EXERCISE » Each line holding the string "span" is to be copied from the data.

[[ EXERCISE INPUT open ]]

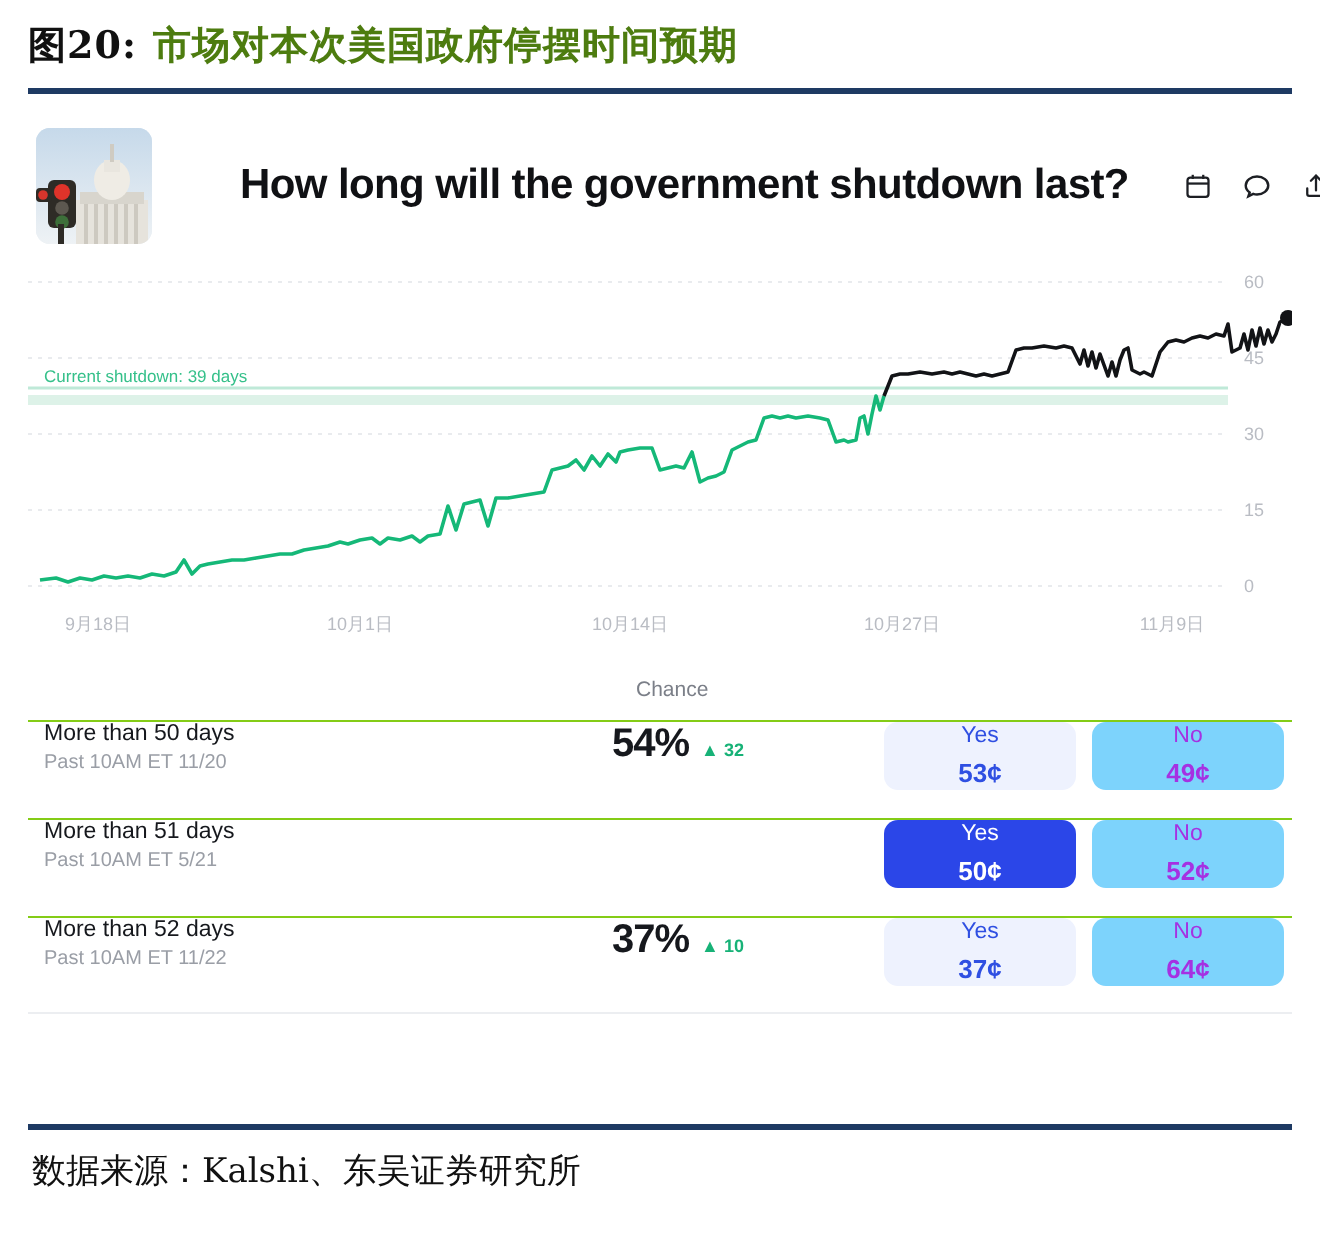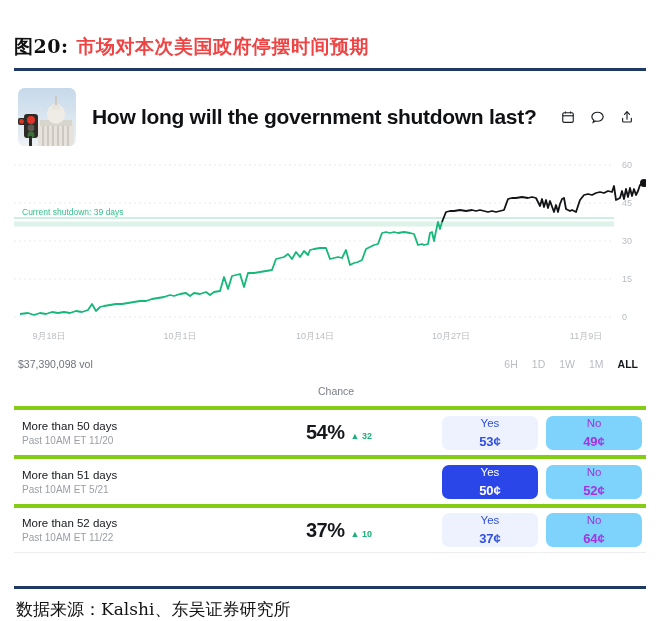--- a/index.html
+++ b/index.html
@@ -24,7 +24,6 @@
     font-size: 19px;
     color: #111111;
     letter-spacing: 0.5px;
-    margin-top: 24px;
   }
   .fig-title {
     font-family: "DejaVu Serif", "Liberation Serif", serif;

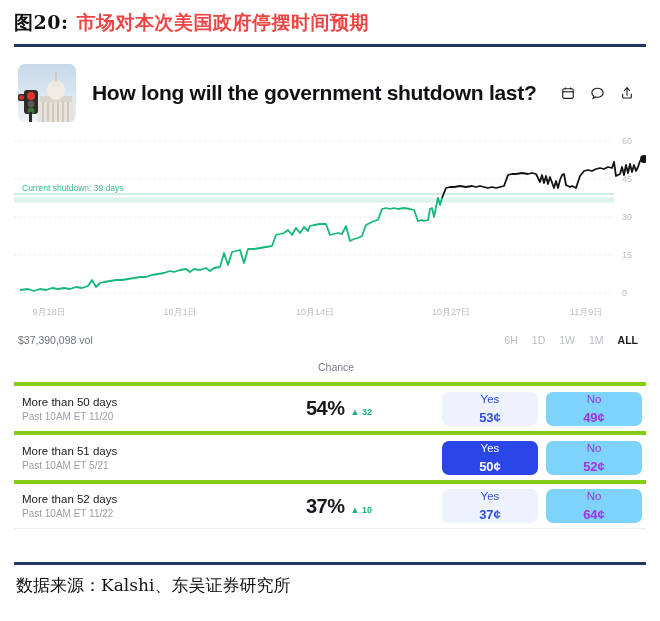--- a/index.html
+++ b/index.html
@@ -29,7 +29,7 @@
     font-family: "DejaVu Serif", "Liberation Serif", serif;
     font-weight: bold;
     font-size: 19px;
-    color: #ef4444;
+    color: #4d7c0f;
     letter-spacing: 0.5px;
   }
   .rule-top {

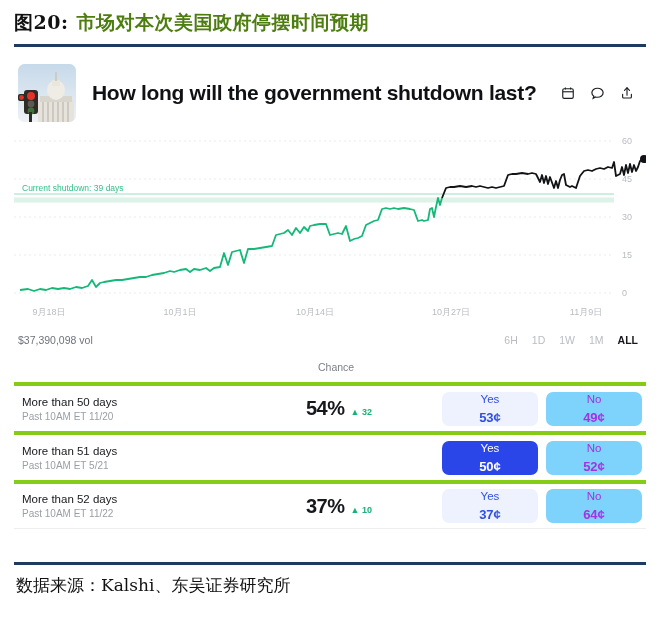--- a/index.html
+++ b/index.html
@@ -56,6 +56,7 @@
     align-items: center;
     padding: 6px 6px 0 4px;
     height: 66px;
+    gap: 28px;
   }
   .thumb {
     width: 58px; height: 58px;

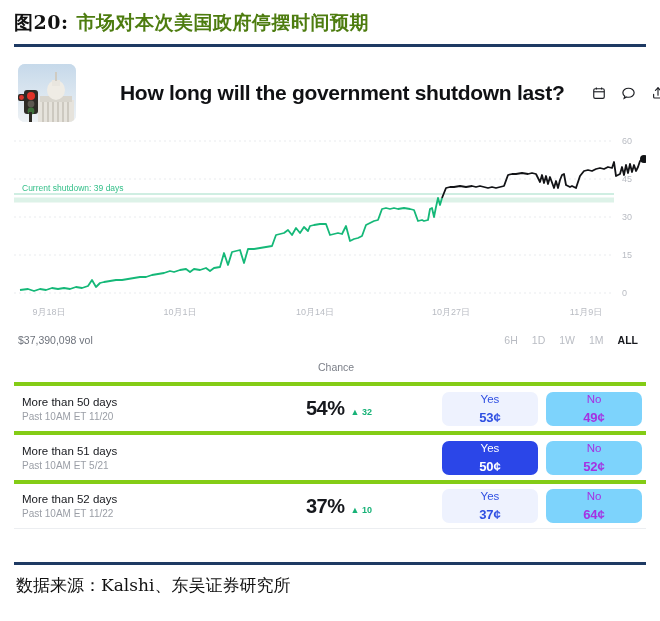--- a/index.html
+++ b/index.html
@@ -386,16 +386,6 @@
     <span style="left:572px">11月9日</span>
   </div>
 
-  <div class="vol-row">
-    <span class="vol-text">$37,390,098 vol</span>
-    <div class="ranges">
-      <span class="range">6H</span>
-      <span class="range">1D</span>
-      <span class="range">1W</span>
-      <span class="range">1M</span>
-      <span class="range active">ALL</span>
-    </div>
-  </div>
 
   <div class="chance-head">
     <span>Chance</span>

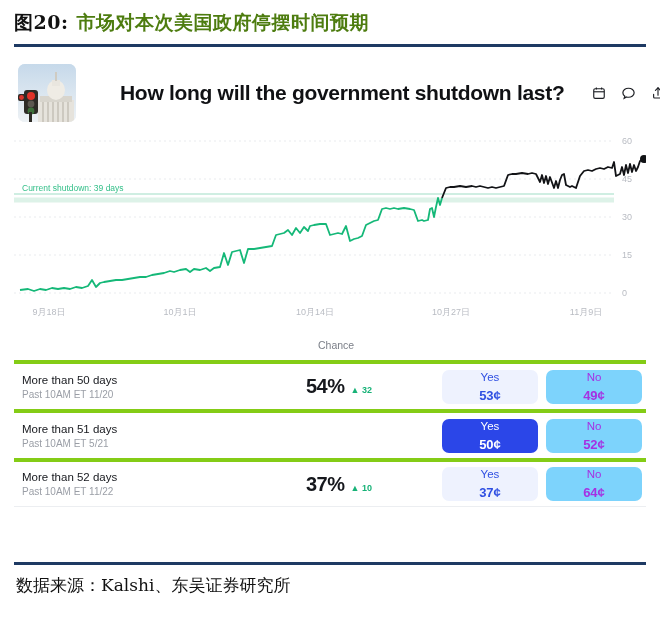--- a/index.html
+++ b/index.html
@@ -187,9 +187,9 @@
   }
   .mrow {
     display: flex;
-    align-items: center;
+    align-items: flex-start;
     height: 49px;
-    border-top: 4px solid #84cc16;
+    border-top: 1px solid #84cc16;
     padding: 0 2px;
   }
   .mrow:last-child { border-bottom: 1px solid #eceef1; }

[[ EXERCISE INPUT closed ]]

TASK SOLUTION »
     <span style="left:572px">11月9日</span>
-    <span class="vol-text">$37,390,098 vol</span>
-      <span class="range">6H</span>
-      <span class="range">1D</span>
-      <span class="range">1W</span>
-      <span class="range">1M</span>
-      <span class="range active">ALL</span>
     <span>Chance</span>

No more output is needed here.